Jeff Mayberry, portfolio manager of the DoubleLine Strategic Commodity fund, thinks May’s inflation numbers will be the highest for the remainder of the year and remains bullish on oil, which hit a multi-year high on Friday. He sees the commodity benefiting from economic growth.

“The market was looking for a reason for inflation to be transitory and they got it,” Mayberry said of May’s inflation number, noting that some of the larger contributors came from short-term factors such as a spike in the price of rental cars.

Ernesto Ramos, chief investment officer at BMO Global Asset Management, also sees price rises as transitory. He cites a drop in lumber prices from May’s high that suggests supply chain bottlenecks will subside and “give us another reason to believe that inflation will remain under control.” Lumber prices are down more than 40% from record highs hit in early May.

REASONS TO WORRY

While the majority of investors believe inflation is transitory, according to a Bank of America fund manager survey, worries remain.

“Inflation has been the most discussed topic with clients for weeks, bordering on obsession,” wrote analysts at Morgan Stanley led by Michael Wilson. Those analysts think the rate of change on inflation is peaking.

Greg Wilensky, head of U.S. Fixed Income at Janus Henderson, said he has been buying more Treasury-Inflation Protected Securities as the break-even rate – a measure of expected inflation in the bond market – has retreated to near its February levels.

While he is not “changing my base case” that high inflation will prove to be transitory, “the risks around the base case continue to skew toward the upside on inflation,” given the persistent difficulties companies are having hiring lower-paid workers, Wilensky said.

The Fed’s statement could give important clues.

“I’m going to watch the Fed on Wednesday and if they treat these numbers with nonchalance it is a green light to bet heavily on the inflation trade,” Paul Tudor Jones of Tudor Investment Corp told CNBC on Monday.
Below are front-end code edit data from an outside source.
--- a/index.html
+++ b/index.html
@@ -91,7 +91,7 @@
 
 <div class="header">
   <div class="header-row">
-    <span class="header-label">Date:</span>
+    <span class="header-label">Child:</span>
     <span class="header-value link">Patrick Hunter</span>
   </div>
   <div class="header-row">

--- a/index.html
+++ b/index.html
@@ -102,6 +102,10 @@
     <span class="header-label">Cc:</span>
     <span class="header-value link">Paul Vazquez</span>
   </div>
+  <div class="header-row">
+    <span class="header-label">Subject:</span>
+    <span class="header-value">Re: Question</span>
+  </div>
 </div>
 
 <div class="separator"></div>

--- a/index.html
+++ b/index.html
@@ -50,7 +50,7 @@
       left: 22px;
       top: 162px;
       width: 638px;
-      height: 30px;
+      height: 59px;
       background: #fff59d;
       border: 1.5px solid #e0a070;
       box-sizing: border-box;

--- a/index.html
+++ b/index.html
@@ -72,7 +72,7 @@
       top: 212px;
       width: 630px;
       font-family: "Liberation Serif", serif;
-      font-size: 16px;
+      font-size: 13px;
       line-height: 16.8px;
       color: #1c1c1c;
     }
He said he would be “really concerned arguing that inflation is transitory” with inventories at a “record low” while demand is “screaming.”

Morgan Stanley Chief Executive James Gorman told CNBC on Monday that “my gut tells me that this economy is recovering faster, inflation is moving quicker and inflation may not be as transitory as we all expect.” He cited the global economic recovery and record levels of fiscal and monetary support.
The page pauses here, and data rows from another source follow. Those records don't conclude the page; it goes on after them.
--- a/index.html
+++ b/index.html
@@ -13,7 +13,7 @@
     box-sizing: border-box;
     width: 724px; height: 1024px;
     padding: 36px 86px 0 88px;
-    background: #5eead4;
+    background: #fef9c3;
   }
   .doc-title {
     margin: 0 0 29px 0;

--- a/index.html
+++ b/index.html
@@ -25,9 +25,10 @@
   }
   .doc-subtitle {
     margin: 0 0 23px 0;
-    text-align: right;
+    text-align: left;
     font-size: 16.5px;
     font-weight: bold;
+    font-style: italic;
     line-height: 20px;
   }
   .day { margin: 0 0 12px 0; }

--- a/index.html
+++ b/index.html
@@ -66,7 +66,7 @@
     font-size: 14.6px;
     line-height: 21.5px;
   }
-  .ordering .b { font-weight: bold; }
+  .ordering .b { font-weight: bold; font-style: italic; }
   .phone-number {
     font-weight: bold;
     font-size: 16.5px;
“Even if investors disagree with the Fed’s often-stated mantra that inflation is just transitory, they have learned to respect the massive influence the world’s most powerful central bank has when possessing such conviction that is not even ‘thinking about thinking’ about easing its foot off the stimulus accelerator,” said Mohamed El-Erian, chief economic adviser at Allianz. “The resulting comfort with continued ultra-loose financial conditions is supportive in the short run of elevated stock prices and low yields.”